Faced with climate change, transportation and energy are the 2 key sectors in terms of sustainable energy transition. Can automobiles change the world?
The new United Nations Sustainable Development Goals have set climate actions as a key priority. The energy sector, currently in a phase of self-analysis, will have major consequences on the transport sector, which is in the process of electrification, and will play a key role in cleaner travel. What are the underlying components of these new technologies? How are the different metals and ores used, and what are their benefits? Lastly, could they provide solutions for current climate issues? Although the inclusion of mining companies within socially responsible investing is still being debated, the sector, which is fundamental for economic activity, may provide solutions for some of the biggest environmental challenges.
Although it is heavily regulated, the automotive sector is the industry in which the final consumer contributes the most directly and significantly towards combating global warming by choosing between models such as electric, hybrid and diesel vehicles. Most green technologies adopted have already demonstrated their efficiency, particularly concerning the reduction in fuel consumption and therefore CO2emissions. Real economic and environmental gains from green technologies will encourage consumers to adopt them, ultimately contributing to the rise of these technologies. This virtuous spiral constitutes a tangible response to energy transition.
Replacing traditional steel with advanced-strength steel is the first option for automobile manufacturers seeking to reduce the weight of vehicles and therefore fuel consumption and the correlated level of CO2emissions. The use of advanced-strength steel in automobile production should therefore at least more than double: from 15% in 2010 to 38% in 2030. Aluminium, the other ultra-light material, also has the advantage of being infinitely recyclable without losing its qualities. These characteristics should enable demand to continue increasing strongly.

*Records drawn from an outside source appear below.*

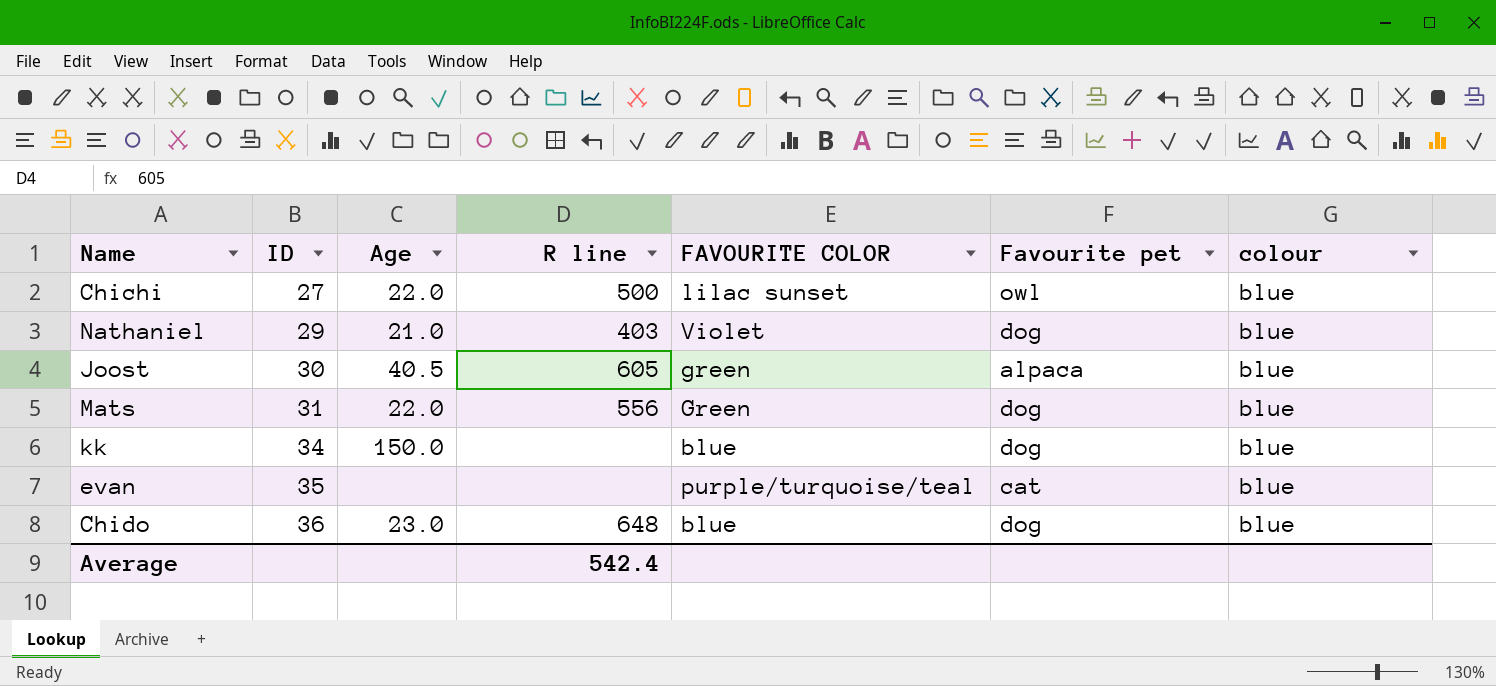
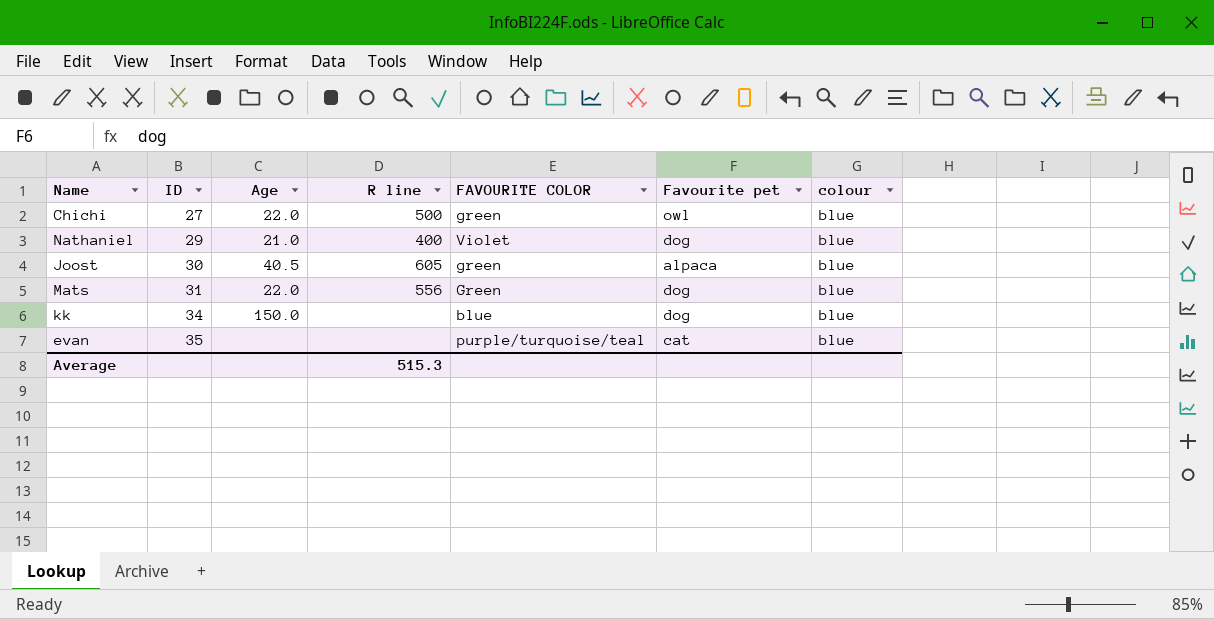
row Chido: 36 | 23.0 | 648 | blue | dog | blue -> none
Chichi | FAVOURITE COLOR: lilac sunset -> green
Nathaniel | R line: 403 -> 400
Average | R line: 542.4 -> 515.3

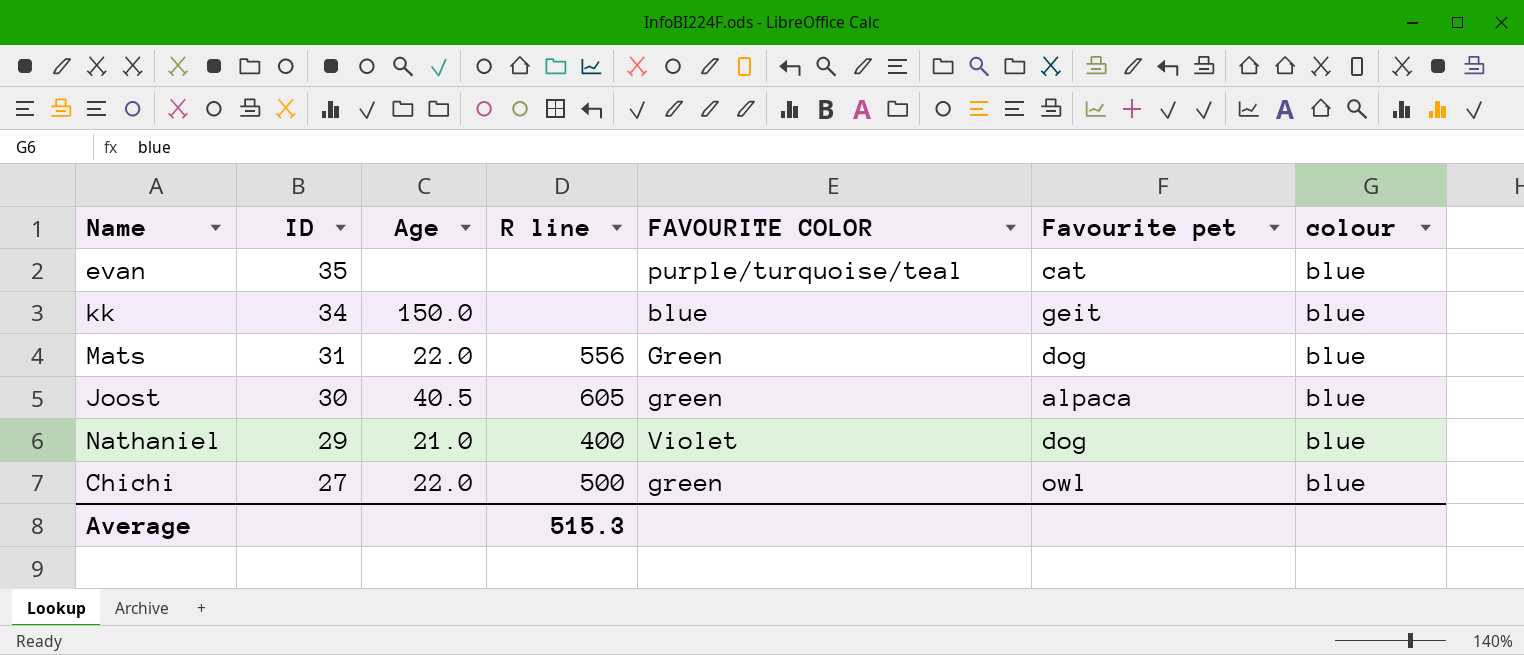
row order: ID ascending -> ID descending
kk | Favourite pet: dog -> geit

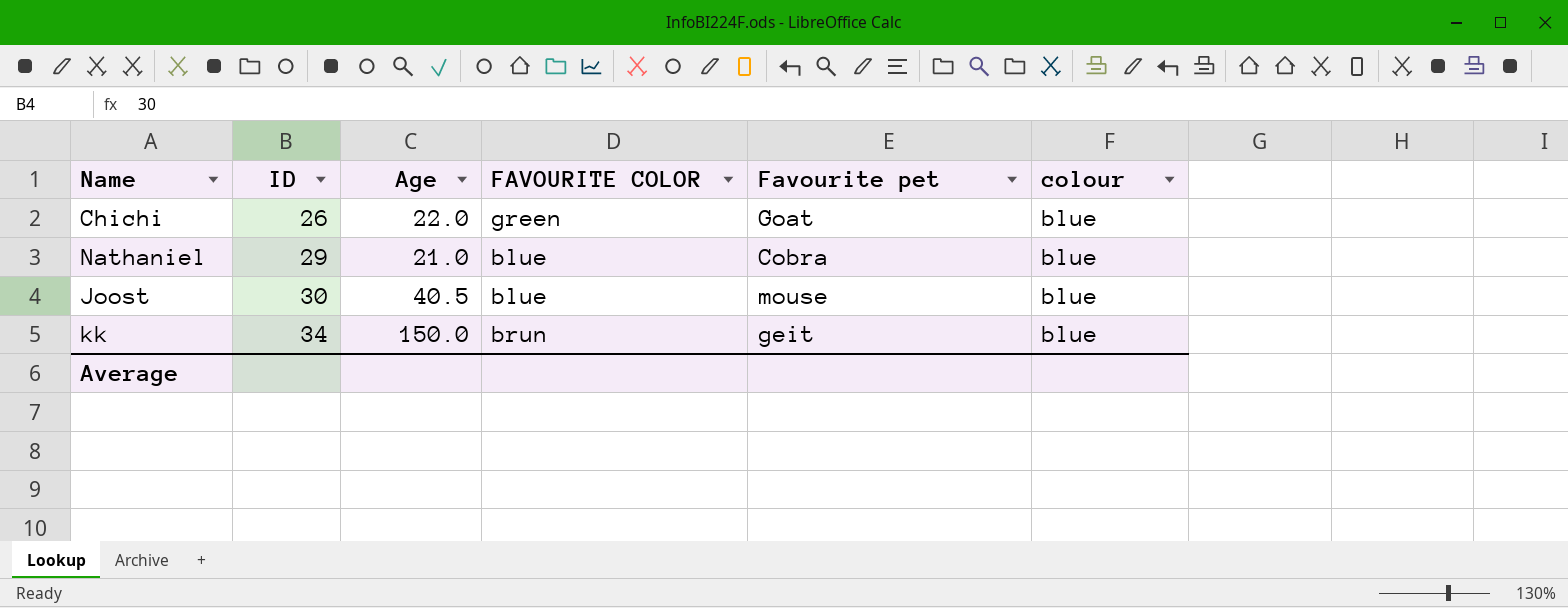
row order: ID descending -> ID ascending
column R line | position: 4 -> none
row evan: 35 | none | none | purple/turquoise/teal | cat | blue -> none
row Mats: 31 | 22.0 | 556 | Green | dog | blue -> none
Chichi | ID: 27 -> 26
Chichi | Favourite pet: owl -> Goat
Nathaniel | FAVOURITE COLOR: Violet -> blue
Nathaniel | Favourite pet: dog -> Cobra
Joost | FAVOURITE COLOR: green -> blue
Joost | Favourite pet: alpaca -> mouse
kk | FAVOURITE COLOR: blue -> brun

By 2025, 75 - 86% of new automobiles are likely to still have an internal combustion engine, albeit one combined with different forms of hybrids. The use of catalytic converters to reduce toxic gas emissions produced by hydrocarbon combustion remains a crucial issue. Demand for PGMs, recognised for their excellent catalytic characteristics, should increase, driven by new, increasingly stringent regulations in developed countries and the introduction of minimum standards in the emerging markets.
The electric vehicles market grew by 27% in 2017, compared to +4.5% for the European automobile sector overall. This level of growth was chiefly attributable to increasingly strict environmental regulations and other favourable factors including subsidies and tax exemptions for new electric-vehicle owners and an increase in the city-dwelling population creating greater demand for new mobility solutions.
Today, the vast majority of electric vehicles use lithium-ion batteries, which are appreciated for their power density, their relatively light weight and high level of reusability. Lithium-ion batteries can be considered a key factor in the technological and energy breakthrough as they are more efficient and more economic. Annual demand should increase by 10 - 15% over the next few years.
The leading battery manufacturers are increasing the proportion of nickel in their nickel, cobalt & aluminium batteries (NCA) and their nickel, manganese & cobalt batteries (NMC) in order to increase power density. Today, less than half of production satisfies nickel demand for batteries. Assuming stable production until 2030 or, under a more bullish hypothesis of a maximum annual growth rate of 4%, there is a risk of a nickel shortage compared to demand.
30% of current cobalt production is used in lithium batteries for its stabilising capacity, which helps avoid the risk of explosion. Its main drawback however is its high price and volatile market – both closely linked to the difficulty of access to this resource and political risks in the countries where it is mined. Furthermore, accusations from several NGOs, including Amnesty International, of human rights violations in cobalt mines in the Democratic Republic of the Congo, demonstrate the importance of carrying out a detailed analysis of the practices within companies using cobalt in their production lines.
On average, an electric vehicle requires 140kg more copper than an internal combustion engine vehicle. Electric vehicles could account for 6% of copper demand within 10 years, compared to less than 1% today. The development of associated infrastructures must also be considered, particularly copper for the electric network, and recharging stations, which may represent almost 25% of demand for electric vehicles.
Behind each metal ore there is a hidden risk but also opportunities. Without minimising the potentially harmful impact on the environment and on populations from uncontrolled mining practices, the total exclusion of this sector could also have an impact on the emergence of energy transition opportunities. Appearances can be deceptive with regard to climate change issues in the mining sector. Upon closer analysis, the mining industry can effectively play an active role. Companies such as Norsk Hydro, Umicore and BHP are participating fully in the transformation of the transport sector towards sustainable mobility.